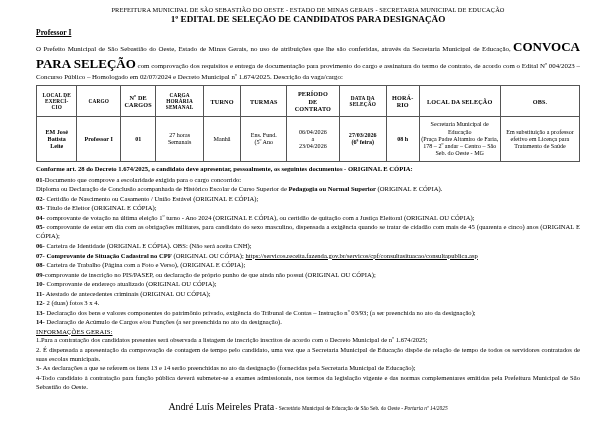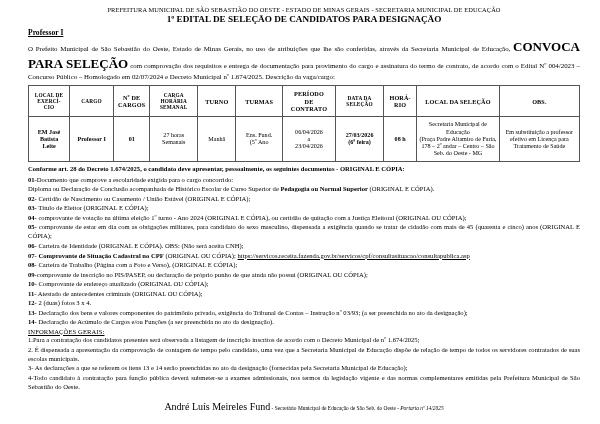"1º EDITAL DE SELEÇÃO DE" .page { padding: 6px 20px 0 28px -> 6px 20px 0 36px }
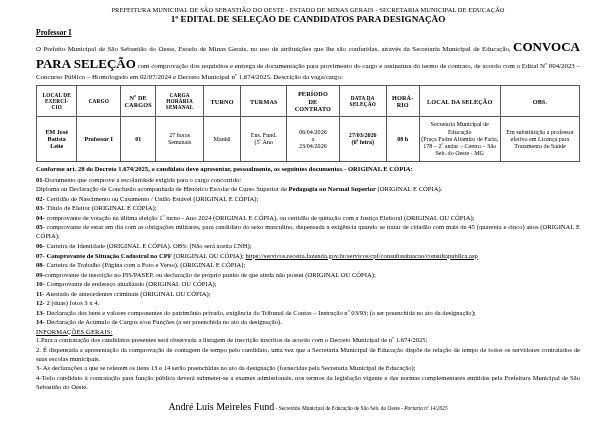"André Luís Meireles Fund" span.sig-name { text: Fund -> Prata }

...

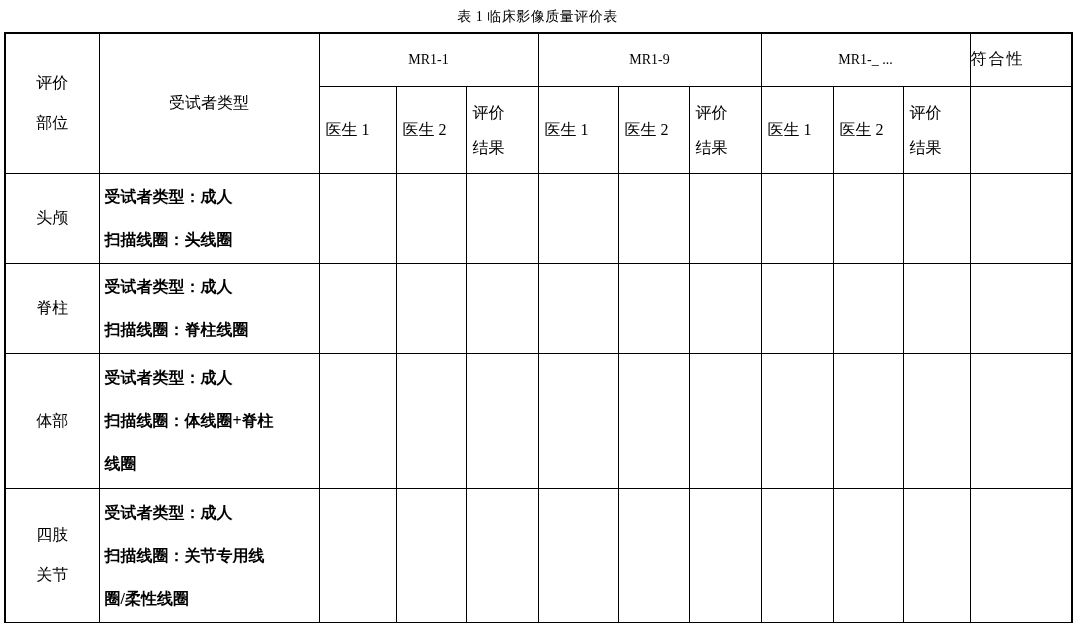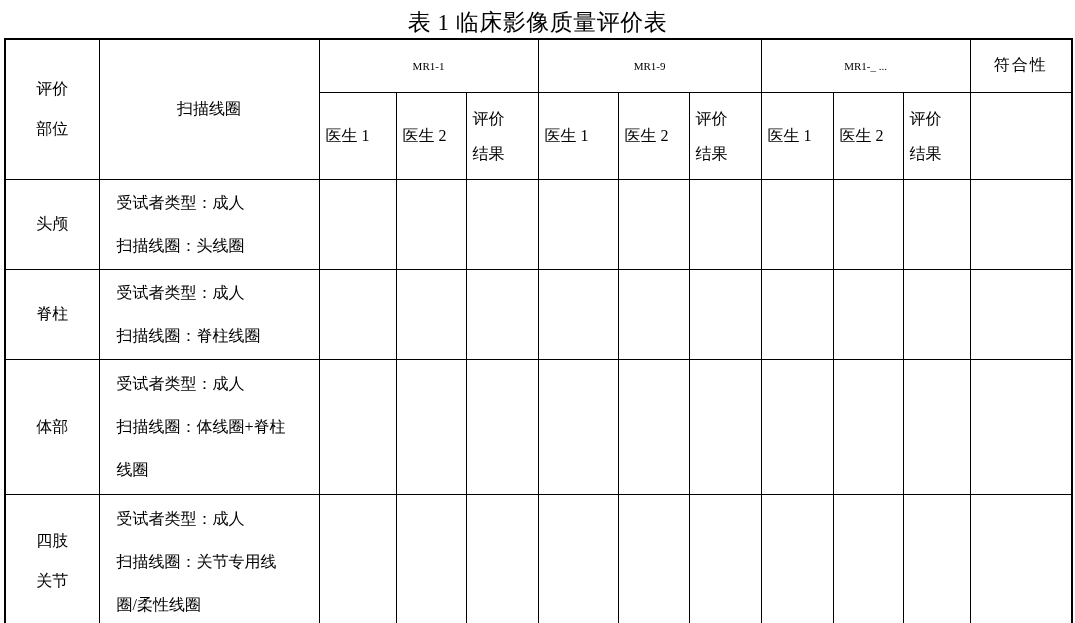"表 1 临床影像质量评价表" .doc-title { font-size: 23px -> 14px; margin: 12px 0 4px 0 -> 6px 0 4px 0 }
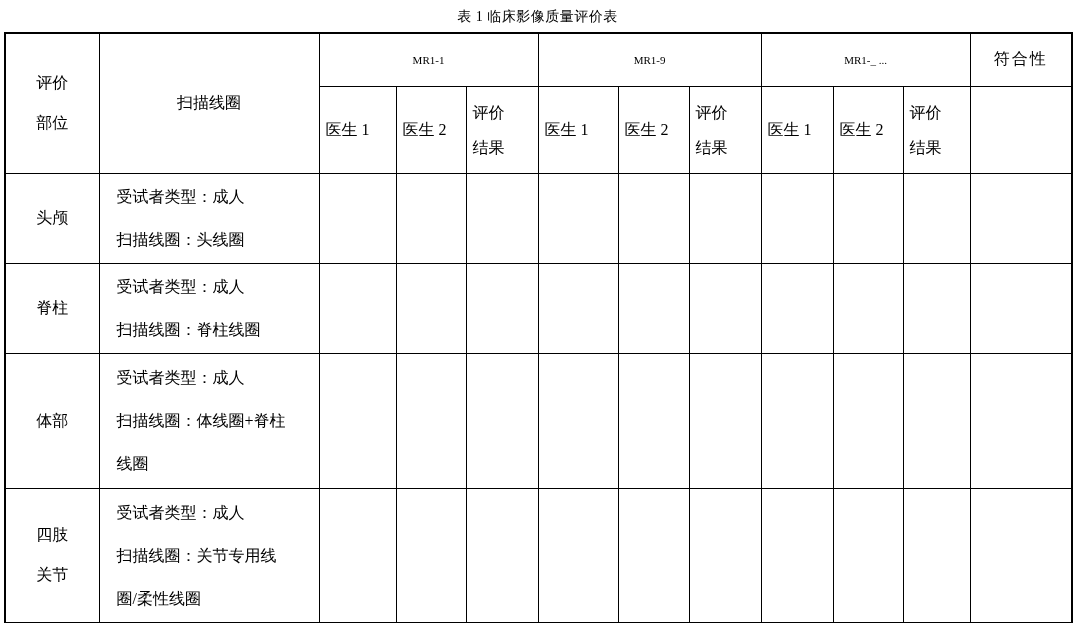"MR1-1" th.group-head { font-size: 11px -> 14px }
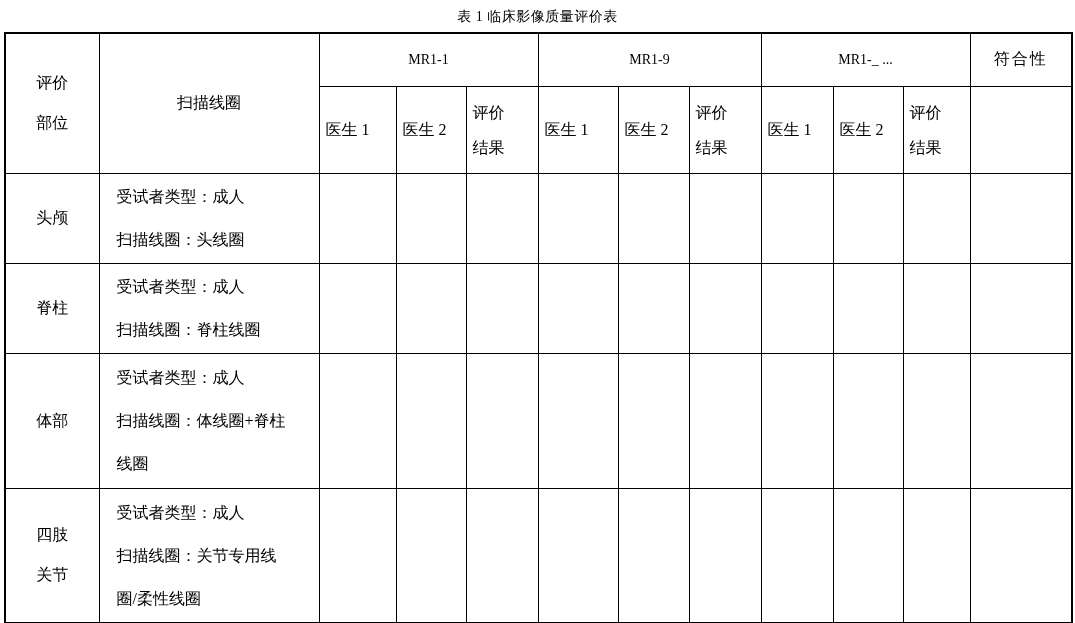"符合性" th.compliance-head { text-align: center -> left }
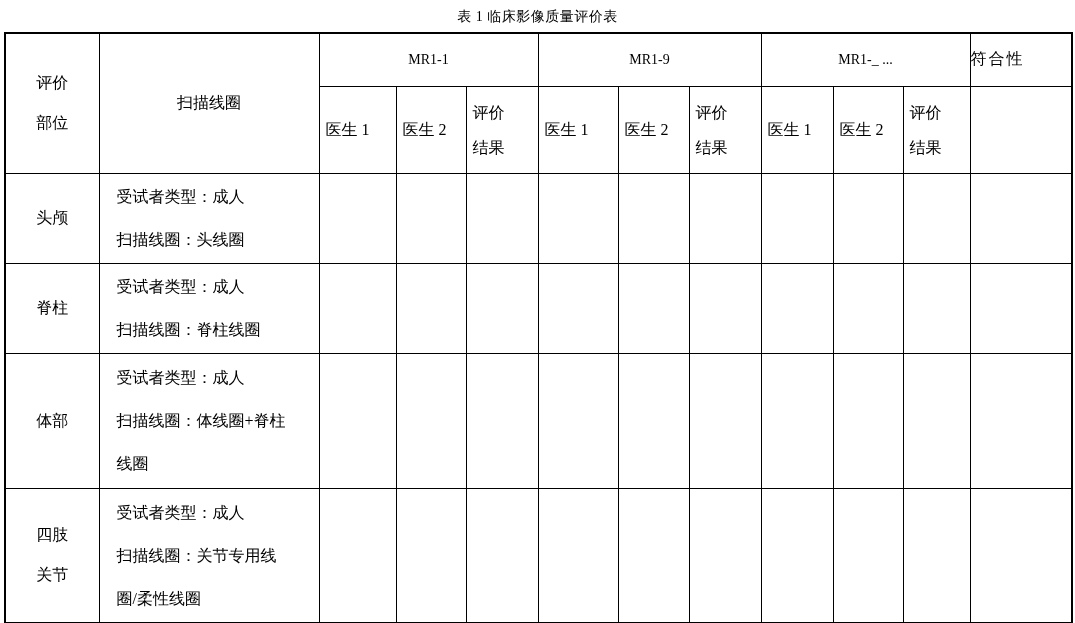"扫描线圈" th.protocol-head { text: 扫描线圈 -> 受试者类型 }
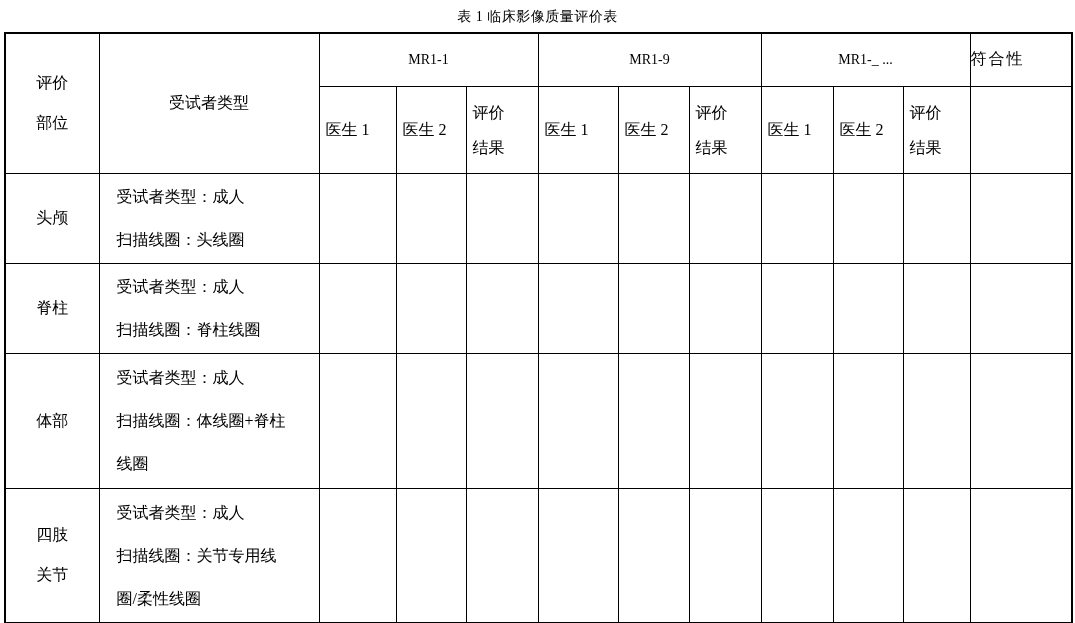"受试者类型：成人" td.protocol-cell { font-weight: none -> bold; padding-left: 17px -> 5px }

* [About this exercise]: Give back exactly the lines of the listing above from the one that contains "EDITAL DE SELEÇÃO" up to and including the one that contains "text: Fund ->", but not the pictures, and no other lines.

* [Written response]:
"1º EDITAL DE SELEÇÃO DE" .page { padding: 6px 20px 0 28px -> 6px 20px 0 36px }
"André Luís Meireles Fund" span.sig-name { text: Fund -> Prata }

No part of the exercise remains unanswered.